Amnesti Setelah Panama
Muhammad Syarif Hidayatullah ; Peneliti
Wiratama Institute
|
KOMPAS, 22 April
2016
Bocornya kumpulan
dokumen yang berisi sejumlah nama-individu maupun perusahaan-menjadi pemantik
babak baru perdebatan tentang amnesti pajak di Indonesia. Begitu kebocoran
Dokumen Panama merebak, menteri keuangan menyatakan, skandal Panama merupakan
tanda bahwa kebijakan amnesti pajak dibutuhkan.

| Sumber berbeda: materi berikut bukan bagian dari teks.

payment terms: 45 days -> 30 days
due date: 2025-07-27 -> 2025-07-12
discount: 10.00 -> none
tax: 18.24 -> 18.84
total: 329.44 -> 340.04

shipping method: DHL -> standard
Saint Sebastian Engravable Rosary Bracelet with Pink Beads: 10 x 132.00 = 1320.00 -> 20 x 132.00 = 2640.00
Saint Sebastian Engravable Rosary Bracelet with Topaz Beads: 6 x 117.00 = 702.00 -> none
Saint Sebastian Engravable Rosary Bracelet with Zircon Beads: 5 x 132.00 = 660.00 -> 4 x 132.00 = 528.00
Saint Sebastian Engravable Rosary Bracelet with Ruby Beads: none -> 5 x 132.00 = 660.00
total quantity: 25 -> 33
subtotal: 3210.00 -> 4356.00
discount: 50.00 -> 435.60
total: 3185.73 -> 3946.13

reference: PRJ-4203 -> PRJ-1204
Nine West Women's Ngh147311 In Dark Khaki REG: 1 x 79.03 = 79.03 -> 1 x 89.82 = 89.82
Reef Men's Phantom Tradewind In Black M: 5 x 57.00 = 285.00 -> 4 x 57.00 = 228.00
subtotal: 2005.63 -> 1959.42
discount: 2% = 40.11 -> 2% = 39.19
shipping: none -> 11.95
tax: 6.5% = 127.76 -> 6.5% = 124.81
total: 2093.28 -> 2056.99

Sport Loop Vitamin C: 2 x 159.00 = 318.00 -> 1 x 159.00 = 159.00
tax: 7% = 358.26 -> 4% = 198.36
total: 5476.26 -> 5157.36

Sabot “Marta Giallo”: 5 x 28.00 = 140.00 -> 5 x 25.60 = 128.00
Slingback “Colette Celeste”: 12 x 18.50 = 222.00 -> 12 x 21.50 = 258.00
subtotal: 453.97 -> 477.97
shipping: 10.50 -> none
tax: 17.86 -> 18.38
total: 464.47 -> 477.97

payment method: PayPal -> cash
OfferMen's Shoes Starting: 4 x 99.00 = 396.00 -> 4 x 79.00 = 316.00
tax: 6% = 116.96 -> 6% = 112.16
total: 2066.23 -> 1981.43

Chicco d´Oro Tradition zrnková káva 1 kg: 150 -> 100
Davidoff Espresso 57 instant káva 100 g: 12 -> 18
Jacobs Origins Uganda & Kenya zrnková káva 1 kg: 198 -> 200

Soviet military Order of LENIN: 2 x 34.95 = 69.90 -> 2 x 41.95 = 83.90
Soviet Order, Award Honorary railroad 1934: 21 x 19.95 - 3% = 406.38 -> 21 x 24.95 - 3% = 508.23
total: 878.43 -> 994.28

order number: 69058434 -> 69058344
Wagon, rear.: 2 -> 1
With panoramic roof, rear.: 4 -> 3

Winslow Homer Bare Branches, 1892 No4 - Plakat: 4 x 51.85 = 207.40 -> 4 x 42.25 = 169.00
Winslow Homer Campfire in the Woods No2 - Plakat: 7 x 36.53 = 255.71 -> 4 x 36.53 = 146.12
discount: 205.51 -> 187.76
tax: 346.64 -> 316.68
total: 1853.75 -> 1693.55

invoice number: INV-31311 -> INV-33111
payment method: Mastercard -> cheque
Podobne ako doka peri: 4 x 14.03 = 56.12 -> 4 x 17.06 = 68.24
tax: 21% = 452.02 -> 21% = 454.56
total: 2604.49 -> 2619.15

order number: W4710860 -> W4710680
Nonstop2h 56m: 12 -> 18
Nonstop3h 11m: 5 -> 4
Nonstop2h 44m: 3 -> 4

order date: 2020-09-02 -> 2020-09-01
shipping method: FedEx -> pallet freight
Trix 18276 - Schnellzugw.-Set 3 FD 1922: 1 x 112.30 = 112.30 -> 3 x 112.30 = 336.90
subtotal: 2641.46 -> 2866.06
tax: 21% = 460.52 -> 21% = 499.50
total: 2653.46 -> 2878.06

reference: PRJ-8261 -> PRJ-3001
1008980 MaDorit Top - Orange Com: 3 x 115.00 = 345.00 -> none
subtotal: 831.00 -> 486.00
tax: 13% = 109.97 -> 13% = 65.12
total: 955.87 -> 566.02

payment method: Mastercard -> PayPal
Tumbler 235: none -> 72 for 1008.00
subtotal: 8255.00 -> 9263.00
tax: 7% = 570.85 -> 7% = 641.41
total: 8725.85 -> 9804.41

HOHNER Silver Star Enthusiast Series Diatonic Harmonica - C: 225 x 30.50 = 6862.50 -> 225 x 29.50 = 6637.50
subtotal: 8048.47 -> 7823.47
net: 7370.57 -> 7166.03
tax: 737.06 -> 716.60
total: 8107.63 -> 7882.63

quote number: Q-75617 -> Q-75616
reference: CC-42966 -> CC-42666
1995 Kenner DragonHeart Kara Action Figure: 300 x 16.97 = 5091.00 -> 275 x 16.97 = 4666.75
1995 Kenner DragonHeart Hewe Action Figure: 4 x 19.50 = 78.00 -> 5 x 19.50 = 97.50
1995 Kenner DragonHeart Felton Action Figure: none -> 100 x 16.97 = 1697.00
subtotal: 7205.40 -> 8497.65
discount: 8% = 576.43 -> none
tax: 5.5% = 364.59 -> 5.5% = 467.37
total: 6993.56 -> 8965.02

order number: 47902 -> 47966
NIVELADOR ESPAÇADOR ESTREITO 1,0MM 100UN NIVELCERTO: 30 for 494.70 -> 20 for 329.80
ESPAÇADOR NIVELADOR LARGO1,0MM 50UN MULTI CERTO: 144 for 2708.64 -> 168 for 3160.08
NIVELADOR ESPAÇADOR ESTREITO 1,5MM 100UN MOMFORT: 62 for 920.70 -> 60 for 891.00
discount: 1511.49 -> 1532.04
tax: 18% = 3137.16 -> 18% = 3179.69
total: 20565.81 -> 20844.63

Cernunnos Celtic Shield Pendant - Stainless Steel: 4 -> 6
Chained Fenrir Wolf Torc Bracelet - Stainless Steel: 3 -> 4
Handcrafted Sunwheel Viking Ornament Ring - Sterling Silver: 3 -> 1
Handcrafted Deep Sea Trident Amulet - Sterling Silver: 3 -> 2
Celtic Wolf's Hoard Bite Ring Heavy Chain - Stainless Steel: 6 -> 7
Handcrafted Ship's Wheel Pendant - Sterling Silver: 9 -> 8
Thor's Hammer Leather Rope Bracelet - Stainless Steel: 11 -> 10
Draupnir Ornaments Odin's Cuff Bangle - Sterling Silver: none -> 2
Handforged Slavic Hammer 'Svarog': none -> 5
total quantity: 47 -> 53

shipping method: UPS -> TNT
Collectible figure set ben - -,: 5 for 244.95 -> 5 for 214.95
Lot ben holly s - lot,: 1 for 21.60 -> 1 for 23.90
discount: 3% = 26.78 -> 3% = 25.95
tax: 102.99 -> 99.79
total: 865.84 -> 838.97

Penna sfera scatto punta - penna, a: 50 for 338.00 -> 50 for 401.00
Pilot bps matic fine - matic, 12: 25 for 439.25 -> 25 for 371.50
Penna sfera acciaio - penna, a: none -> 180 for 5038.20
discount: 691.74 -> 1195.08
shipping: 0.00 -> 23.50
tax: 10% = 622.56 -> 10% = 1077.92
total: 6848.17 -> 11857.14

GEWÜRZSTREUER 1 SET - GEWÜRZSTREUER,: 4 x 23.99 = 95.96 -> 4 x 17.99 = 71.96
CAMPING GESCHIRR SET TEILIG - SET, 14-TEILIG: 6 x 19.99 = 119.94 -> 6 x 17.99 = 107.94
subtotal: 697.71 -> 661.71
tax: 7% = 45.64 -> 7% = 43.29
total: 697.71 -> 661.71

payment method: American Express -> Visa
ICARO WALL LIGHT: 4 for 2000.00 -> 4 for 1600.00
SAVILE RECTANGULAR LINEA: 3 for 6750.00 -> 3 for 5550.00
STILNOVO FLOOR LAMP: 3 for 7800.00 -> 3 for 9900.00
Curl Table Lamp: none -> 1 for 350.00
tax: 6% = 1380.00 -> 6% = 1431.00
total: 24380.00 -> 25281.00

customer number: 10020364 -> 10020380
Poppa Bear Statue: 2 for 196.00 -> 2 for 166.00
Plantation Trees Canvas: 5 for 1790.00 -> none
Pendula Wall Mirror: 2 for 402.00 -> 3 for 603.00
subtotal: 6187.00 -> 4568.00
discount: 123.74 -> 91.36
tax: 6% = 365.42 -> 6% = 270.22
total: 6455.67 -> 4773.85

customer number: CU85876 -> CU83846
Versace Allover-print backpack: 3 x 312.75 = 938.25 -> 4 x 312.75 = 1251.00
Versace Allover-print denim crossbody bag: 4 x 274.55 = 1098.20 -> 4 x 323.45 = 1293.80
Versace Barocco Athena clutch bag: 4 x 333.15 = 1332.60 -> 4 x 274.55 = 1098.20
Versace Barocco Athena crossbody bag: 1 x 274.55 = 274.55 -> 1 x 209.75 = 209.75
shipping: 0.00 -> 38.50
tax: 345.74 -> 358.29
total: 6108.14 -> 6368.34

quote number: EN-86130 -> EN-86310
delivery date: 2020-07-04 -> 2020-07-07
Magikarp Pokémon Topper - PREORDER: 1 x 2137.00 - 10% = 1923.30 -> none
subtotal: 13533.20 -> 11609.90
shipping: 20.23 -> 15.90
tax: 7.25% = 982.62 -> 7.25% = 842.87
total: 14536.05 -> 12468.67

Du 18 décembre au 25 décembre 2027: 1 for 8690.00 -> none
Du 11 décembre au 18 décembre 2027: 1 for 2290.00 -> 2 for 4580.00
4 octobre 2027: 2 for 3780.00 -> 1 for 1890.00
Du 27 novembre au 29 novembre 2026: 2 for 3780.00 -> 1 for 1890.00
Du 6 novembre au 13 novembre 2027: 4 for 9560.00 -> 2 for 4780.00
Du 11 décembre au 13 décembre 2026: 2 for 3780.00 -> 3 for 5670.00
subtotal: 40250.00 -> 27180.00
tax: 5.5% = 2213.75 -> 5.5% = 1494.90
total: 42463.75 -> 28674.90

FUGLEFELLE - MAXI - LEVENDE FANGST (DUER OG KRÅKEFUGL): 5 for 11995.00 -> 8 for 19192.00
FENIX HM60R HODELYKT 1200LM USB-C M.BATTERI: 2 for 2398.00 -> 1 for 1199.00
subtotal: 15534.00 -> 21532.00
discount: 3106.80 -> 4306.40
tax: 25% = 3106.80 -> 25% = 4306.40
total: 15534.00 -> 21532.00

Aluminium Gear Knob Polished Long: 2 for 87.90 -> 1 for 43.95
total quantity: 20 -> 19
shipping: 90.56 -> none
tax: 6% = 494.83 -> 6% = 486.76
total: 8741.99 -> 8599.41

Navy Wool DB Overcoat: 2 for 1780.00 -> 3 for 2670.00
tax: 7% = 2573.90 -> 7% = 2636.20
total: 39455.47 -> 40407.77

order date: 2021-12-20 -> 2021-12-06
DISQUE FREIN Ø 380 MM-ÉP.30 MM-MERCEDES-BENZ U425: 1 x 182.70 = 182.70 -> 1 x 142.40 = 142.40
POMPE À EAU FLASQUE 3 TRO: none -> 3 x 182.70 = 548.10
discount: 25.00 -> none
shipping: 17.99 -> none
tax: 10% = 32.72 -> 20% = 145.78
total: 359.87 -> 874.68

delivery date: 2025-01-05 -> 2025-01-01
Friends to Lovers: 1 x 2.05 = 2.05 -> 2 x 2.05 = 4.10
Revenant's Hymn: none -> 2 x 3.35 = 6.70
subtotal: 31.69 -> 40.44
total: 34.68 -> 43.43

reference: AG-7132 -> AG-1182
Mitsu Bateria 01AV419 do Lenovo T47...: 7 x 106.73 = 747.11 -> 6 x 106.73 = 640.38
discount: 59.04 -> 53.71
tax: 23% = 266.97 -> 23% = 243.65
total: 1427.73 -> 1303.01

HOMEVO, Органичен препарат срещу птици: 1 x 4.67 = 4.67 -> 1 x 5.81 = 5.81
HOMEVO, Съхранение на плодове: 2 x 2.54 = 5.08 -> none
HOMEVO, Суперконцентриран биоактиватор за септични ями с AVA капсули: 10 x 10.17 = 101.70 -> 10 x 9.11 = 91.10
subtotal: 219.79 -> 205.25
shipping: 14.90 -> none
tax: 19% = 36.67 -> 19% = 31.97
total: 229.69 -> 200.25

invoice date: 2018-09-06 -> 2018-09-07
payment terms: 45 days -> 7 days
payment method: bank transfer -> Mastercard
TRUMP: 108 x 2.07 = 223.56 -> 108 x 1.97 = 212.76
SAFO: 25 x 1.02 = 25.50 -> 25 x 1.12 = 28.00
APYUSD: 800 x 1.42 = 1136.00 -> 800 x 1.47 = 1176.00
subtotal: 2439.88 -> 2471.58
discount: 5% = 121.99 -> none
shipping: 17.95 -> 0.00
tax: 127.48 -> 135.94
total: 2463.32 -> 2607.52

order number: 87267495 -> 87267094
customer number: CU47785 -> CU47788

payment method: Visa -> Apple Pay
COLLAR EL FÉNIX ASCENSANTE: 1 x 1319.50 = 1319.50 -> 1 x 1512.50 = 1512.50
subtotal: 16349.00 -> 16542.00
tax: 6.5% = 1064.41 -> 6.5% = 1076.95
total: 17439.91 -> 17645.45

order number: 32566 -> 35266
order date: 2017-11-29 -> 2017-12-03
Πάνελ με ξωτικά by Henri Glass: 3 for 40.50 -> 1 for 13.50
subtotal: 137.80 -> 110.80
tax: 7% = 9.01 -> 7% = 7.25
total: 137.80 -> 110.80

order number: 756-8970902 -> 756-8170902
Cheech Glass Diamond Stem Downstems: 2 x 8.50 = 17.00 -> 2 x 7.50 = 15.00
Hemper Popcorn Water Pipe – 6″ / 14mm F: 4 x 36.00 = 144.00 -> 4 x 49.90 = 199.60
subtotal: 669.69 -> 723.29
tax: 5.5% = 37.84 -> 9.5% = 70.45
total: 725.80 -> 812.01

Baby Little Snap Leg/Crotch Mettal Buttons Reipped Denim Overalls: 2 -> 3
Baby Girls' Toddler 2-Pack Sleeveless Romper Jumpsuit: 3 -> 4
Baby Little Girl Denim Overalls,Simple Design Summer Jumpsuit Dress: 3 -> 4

Namun sejumlah pihak
menyatakan bahwa skandal itu justru menjadi bukti agar pemerintah tegas kepada
pengemplang pajak bukan memberi peluang amnesti.
Amnesti pajak
didefinisikan sebagai pengampunan atas beban pajak (termasuk bunga dan
penalti) di periode lalu pada sejumlah wajib pajak (WP). Pemerintah yang
mendukung amnesti pajak berargumen bahwa kebijakan tersebut meningkatkan
pendapatan negara dan memperbesar basis pembayar pajak.
Contohnya, tahun 2001
Pemerintah Italia mengklaim mendapat tambahan 60 miliar dollar AS, dan pada
2015 pemerintahan negara bagian Indiana, Amerika Serikat, mengklaim mendapatkan
255 miliar dollar AS, jauh di atas target yang hanya 65 miliar dollar AS.
Perlu biaya
Walaupun banyak klaim
fantastis, perlu diingat terdapat sejumlah biaya untuk melaksanakan kebijakan
ini. Keuntungan dari kebijakan amnesti pajak sering dilebih-lebihkan, dan
jarang di antaranya memiliki keuntungan yang lebih besar dibandingkan
biayanya (Brogne dan Baer, 2008). Hasil penelitian menunjukkan, tambahan
pendapatan tidak begitu besar. Rata-rata pendapatan amnesti pajak di sejumlah
negara bagian AS hanya 3-5 persen.
Selain itu, terdapat
biaya yang sering luput dari perhitungan biaya dan manfaat amnesti pajak.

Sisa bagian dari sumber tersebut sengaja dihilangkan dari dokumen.